Counterintuitively, one possibility is that warming will further reduce the
scant open water that ensures winter survival for narwhals. Such a cooling
trend could result from the increased rainfall that global warming can produce
in coastal regions. The increased influx of freshwater decreases ocean
salinity, which can slow or shut down ocean currents that would normally
deliver warmth from the Equator. In line with such predictions, in 2005 Laidre
and Heide-Jorgensen reported that Baffin Bay sea ice cover had been steadily
increasing since 1978. During this time, the percentage of open water at the
end of winter had shrunk to an average of just one half of 1 percent. "Now that
seems to have reversed," Laidre says of the last four years. "Instead we're now
seeing less and less ice cover."
Unfortunately,
increased open water could bring its own problems.
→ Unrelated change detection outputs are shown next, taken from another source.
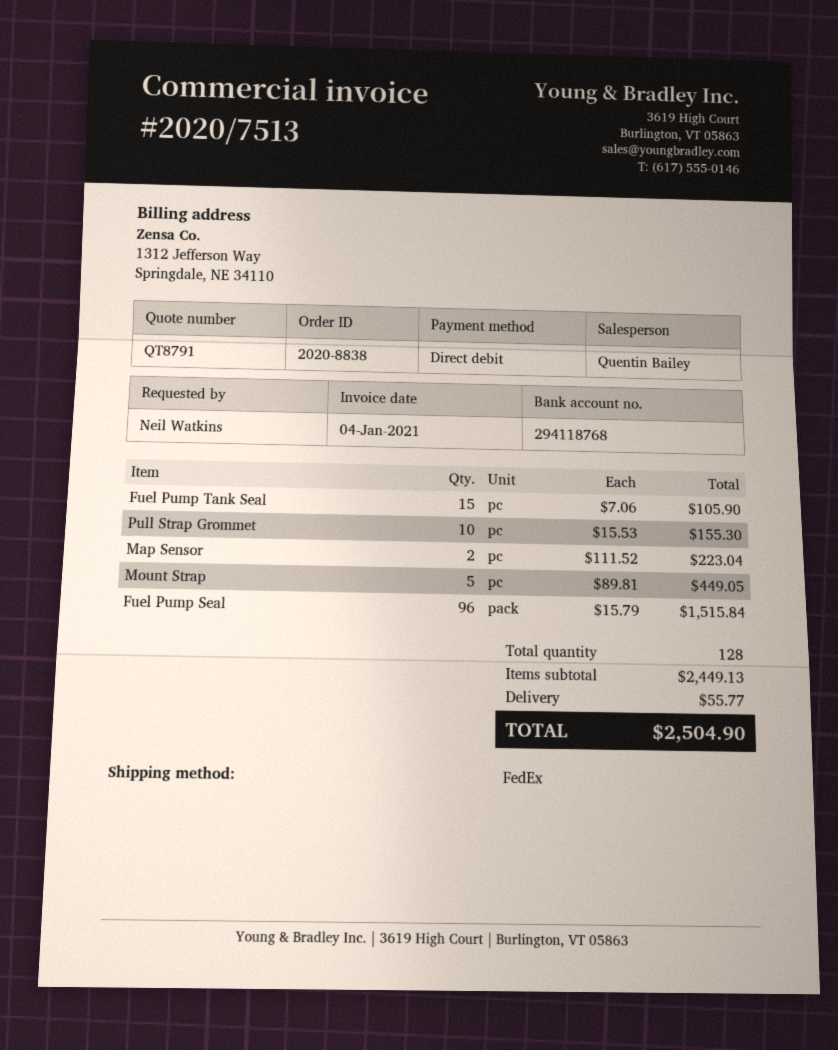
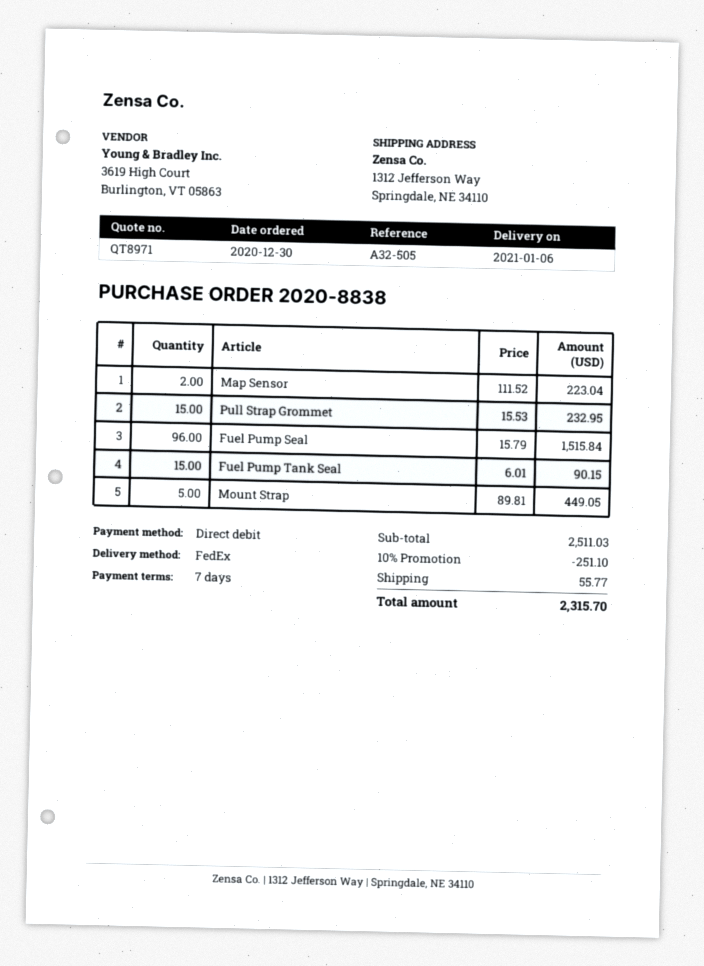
quote number: QT8791 -> QT8971
Fuel Pump Tank Seal: 15 x 7.06 = 105.90 -> 15 x 6.01 = 90.15
Pull Strap Grommet: 10 x 15.53 = 155.30 -> 15 x 15.53 = 232.95
subtotal: 2449.13 -> 2511.03
discount: none -> 10% = 251.10
total: 2504.90 -> 2315.70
One major concern is that
rising water temperatures could render the narwhal's ecosystem less
productive--particularly in regard to the cold-water turbot that provide the
whale its primary food source. Another is the possibility that fishing fleets
will begin entering the narwhal's previously ice-locked feeding areas. "Both
Canada and Greenland have looked at extending their coastal fisheries
offshore," Laidre says. "With reduced ice cover, that interest will only
continue." Indeed, the international competition for nearby fisheries has been
so fierce at times as to escalate into armed conflict. During the so-called
Turbot War of 1995, the Canadian Coast Guard used machine guns and water
cannons to disrupt and seize Spanish trawlers plundering Newfoundland's Grand
Banks. Whichever direction global warming takes Baffin Bay, environmental
shifts are already in motion. "The whole ecosystem is changing, not just with
respect to narwhals," Laidre says.
A
Promising Role
Baffin Bay's narwhals may play a pivotal role in better understanding these
changes. Over the past two years, Laidre and Heide-Jorgensen have used a grant
from the National Oceanic and Atmospheric Administration to harness 10 narwhals
with satellite transmitters. The transmissions relayed the animals' positions
and surrounding water temperatures as the whales made thousands of winter dives
to the bottom of Baffin Bay.
Laidre
tracked the narwhals' daily movements from her computer monitor at the
University of Washington's Polar Science Center. Now that the last of the
transmitters has fallen away and sunk, she is beginning the daunting task of
analyzing the temperature data with the help of the science center's
oceanographers.
Preliminary
analysis suggests that the whales are diving at fronts--areas with large and
rapid temperature changes that stem from warm, upwelling waters. "On its own,
these data aren't going to reveal anything about global warming," Laidre says.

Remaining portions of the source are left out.